Fleper: Weil wir in einem Quartier zwischen City und grünem Stadtrand fast 700 neue Wohnungen schaffen. Und zwar für alle Bevölkerungsgruppen mit unterschiedlichen Wohnbedürfnissen. So flächensparsam wie es eben möglich ist. Und mit einem innovativen und konsequent regenerativen Energiekonzept des Bielefelder Fachplaners Michael Kapke vom Ingenieurbüro Reich + Hölscher, das über Jahre helfen wird, die Betriebskosten der Mieter im Griff zu behalten.

 

Nur so eine Frage: Könnte man es noch besser machen?

Fleper: Besser geht immer, es muss sich nur rechnen. Und zwar für alle Beteiligten – für die Bewohner, die Stadt, den Investor und die Umwelt. Eine höhere Ausnutzung der Flächen durch mehr Geschosse wäre in Hinblick auf die Wirtschaftlichkeit sicherlich wünschenswert.
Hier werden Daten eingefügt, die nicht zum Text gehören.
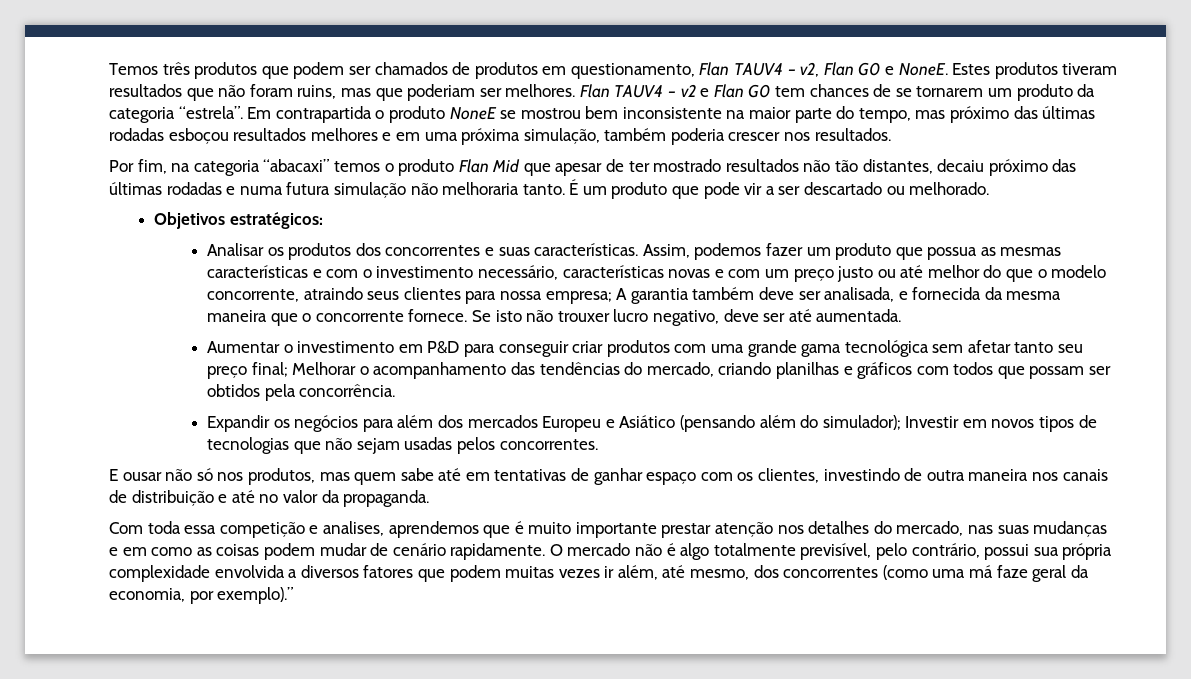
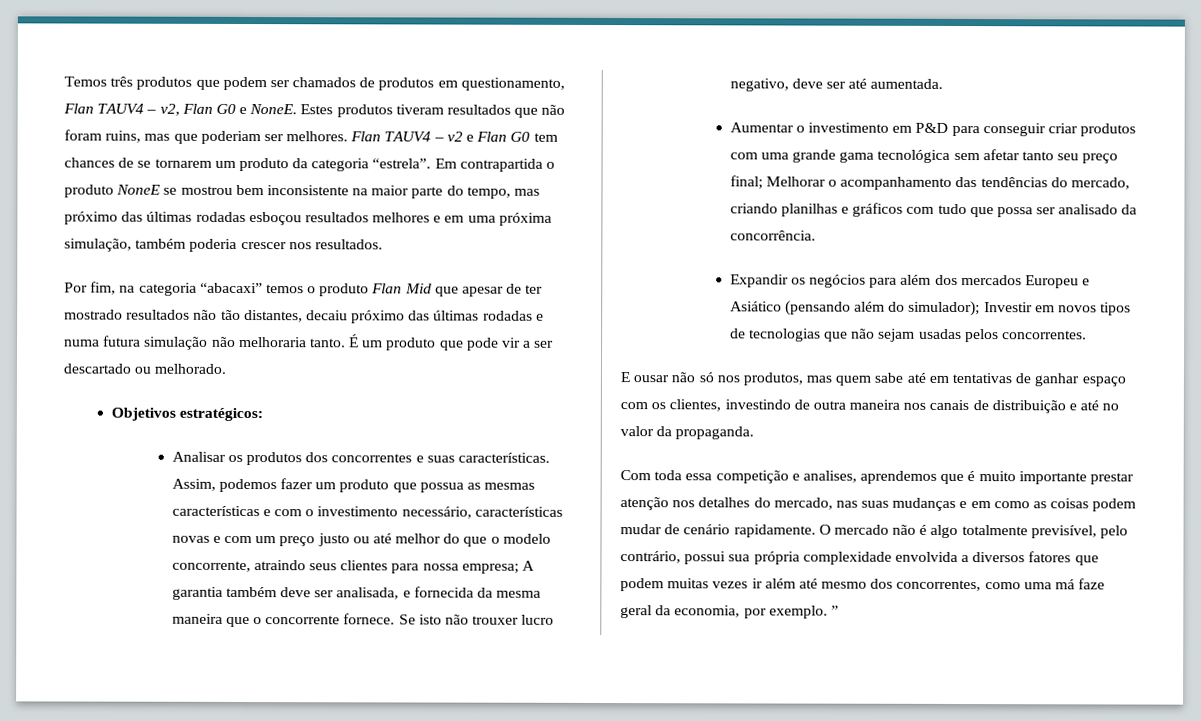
- Aumentar o investimento em P&D para conseguir criar produtos com uma grande gama tecnológica sem afetar tanto seu preço final; Melhorar o acompanhamento das tendências do mercado, criando planilhas e gráficos com todos que possam ser obtidos pela concorrência.
+ Aumentar o investimento em P&D para conseguir criar produtos com uma grande gama tecnológica sem afetar tanto seu preço final; Melhorar o acompanhamento das tendências do mercado, criando planilhas e gráficos com tudo que possa ser analisado da concorrência.
- O mercado não é algo totalmente previsível, pelo contrário, possui sua própria complexidade envolvida a diversos fatores que podem muitas vezes ir além, até mesmo, dos concorrentes (como uma má faze geral da economia, por exemplo).”
+ O mercado não é algo totalmente previsível, pelo contrário, possui sua própria complexidade envolvida a diversos fatores que podem muitas vezes ir além até mesmo dos concorrentes, como uma má faze geral da economia, por exemplo. ”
Hilfreich wäre auch eine Erdwärmenutzung, die in der Grünheide aufgrund der Bodenverhältnisse leider nicht wirtschaftlich darstellbar war. Auch mit einem Windrad oder einer Biogasanlage in Sichtweite könnte man den Energiebedarf eines neuen Wohnquartiers noch besser decken.

Was würden Sie sich für das nächste große Wohnquartier wünschen?

Fleper: Zum einen eine Kommunalpolitik und ein örtliches Bauamt, die jeden Bebauungsplan dahingehend prüfen, inwieweit die vor Jahren getroffenen Festsetzungen mit den aktuellen Interessen der Investoren und der Mieter übereinander passen. Zum anderen Bauherren oder Investoren, die mutig genug sind, quer zu denken und neue Wege zu gehen. Zudem braucht eine nachhaltige Stadtplanung zukunftsorientierte Energiekonzepte. Und alle Beteiligten sollten flexibel genug sein, um die bestmögliche Lösung statt des kleinsten gemeinsamen Nenners zu erreichen.